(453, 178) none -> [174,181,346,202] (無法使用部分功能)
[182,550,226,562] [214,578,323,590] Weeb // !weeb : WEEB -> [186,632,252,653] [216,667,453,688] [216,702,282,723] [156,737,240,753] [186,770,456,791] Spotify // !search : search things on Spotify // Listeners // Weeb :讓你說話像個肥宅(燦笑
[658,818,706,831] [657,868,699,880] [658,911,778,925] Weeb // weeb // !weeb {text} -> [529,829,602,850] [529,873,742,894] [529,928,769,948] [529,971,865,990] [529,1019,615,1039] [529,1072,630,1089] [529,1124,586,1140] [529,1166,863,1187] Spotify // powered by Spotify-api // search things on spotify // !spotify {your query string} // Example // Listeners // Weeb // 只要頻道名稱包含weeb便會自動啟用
--
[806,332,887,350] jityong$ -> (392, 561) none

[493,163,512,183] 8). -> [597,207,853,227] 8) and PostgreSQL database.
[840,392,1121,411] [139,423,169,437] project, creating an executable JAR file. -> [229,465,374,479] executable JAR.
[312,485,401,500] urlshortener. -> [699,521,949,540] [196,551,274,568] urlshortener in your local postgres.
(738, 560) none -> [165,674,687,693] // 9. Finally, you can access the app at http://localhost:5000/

● **Task item**: Above are the records; copy exactly the lines from the line with "(453, 178) none" through the line with "[182,550,226,562] [214,578,323,590] Weeb", both included.

● **Response to the exercise**:
(453, 178) none -> [174,181,346,202] (無法使用部分功能)
[182,550,226,562] [214,578,323,590] Weeb // !weeb : WEEB -> [186,632,252,653] [216,667,453,688] [216,702,282,723] [156,737,240,753] [186,770,456,791] Spotify // !search : search things on Spotify // Listeners // Weeb :讓你說話像個肥宅(燦笑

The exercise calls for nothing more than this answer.